━━━━━ DATA ━━━━━

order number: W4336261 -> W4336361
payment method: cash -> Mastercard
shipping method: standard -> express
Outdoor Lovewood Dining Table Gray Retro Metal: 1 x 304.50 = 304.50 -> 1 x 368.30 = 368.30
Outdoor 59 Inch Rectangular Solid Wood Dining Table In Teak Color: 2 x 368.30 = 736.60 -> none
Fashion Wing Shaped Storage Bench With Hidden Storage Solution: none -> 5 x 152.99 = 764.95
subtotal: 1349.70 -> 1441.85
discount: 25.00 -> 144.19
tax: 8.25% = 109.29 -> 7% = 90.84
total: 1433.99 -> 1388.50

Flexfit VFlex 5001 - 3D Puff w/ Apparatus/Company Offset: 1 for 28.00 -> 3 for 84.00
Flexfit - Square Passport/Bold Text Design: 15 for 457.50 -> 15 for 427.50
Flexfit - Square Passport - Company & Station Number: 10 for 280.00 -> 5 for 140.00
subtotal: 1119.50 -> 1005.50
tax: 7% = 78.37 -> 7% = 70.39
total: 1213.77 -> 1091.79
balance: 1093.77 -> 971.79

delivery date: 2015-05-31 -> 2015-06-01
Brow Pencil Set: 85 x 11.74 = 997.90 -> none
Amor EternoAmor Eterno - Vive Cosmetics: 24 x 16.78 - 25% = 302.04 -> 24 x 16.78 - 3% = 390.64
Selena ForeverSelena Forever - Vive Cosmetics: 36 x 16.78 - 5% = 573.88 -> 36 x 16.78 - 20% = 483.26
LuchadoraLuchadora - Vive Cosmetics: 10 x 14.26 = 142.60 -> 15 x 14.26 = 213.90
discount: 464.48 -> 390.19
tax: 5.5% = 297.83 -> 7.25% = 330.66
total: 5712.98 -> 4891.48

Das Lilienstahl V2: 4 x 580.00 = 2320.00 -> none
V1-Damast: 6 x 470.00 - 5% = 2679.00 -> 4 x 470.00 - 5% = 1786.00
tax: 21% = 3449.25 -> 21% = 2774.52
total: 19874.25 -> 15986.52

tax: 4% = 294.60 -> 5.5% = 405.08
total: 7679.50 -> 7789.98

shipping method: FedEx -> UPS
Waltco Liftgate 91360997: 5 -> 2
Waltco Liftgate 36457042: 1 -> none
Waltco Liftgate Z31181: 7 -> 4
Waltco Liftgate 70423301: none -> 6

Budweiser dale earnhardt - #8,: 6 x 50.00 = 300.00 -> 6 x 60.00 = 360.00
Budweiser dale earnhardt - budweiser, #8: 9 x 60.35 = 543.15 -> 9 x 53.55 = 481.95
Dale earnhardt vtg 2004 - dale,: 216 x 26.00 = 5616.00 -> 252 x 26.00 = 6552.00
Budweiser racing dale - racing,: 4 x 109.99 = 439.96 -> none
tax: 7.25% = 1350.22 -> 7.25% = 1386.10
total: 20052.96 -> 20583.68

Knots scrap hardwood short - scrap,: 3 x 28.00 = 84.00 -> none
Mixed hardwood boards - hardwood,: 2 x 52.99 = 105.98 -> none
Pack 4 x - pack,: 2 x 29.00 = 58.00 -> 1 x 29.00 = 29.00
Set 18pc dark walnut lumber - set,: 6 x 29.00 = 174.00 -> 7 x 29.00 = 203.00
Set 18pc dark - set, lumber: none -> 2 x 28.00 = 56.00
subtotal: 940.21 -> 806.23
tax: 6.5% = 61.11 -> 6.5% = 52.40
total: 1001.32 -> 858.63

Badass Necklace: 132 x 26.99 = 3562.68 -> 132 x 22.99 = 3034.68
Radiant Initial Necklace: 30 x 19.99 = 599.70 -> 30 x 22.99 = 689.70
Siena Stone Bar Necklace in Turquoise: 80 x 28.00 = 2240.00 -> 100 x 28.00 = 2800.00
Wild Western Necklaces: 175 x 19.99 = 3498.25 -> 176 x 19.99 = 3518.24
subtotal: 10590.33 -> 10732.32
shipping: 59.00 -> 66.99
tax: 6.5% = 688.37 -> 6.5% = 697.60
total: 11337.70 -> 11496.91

━━━━━

Look through the material above and print exactly the lines from the one containing "discount: 464.48 -> 390.19" to the one containing "tax: 21% = 3449.25 -> 21% = 2774.52", both included, and nothing more.

**TASK OUTPUT**.
discount: 464.48 -> 390.19
tax: 5.5% = 297.83 -> 7.25% = 330.66
total: 5712.98 -> 4891.48

Das Lilienstahl V2: 4 x 580.00 = 2320.00 -> none
V1-Damast: 6 x 470.00 - 5% = 2679.00 -> 4 x 470.00 - 5% = 1786.00
tax: 21% = 3449.25 -> 21% = 2774.52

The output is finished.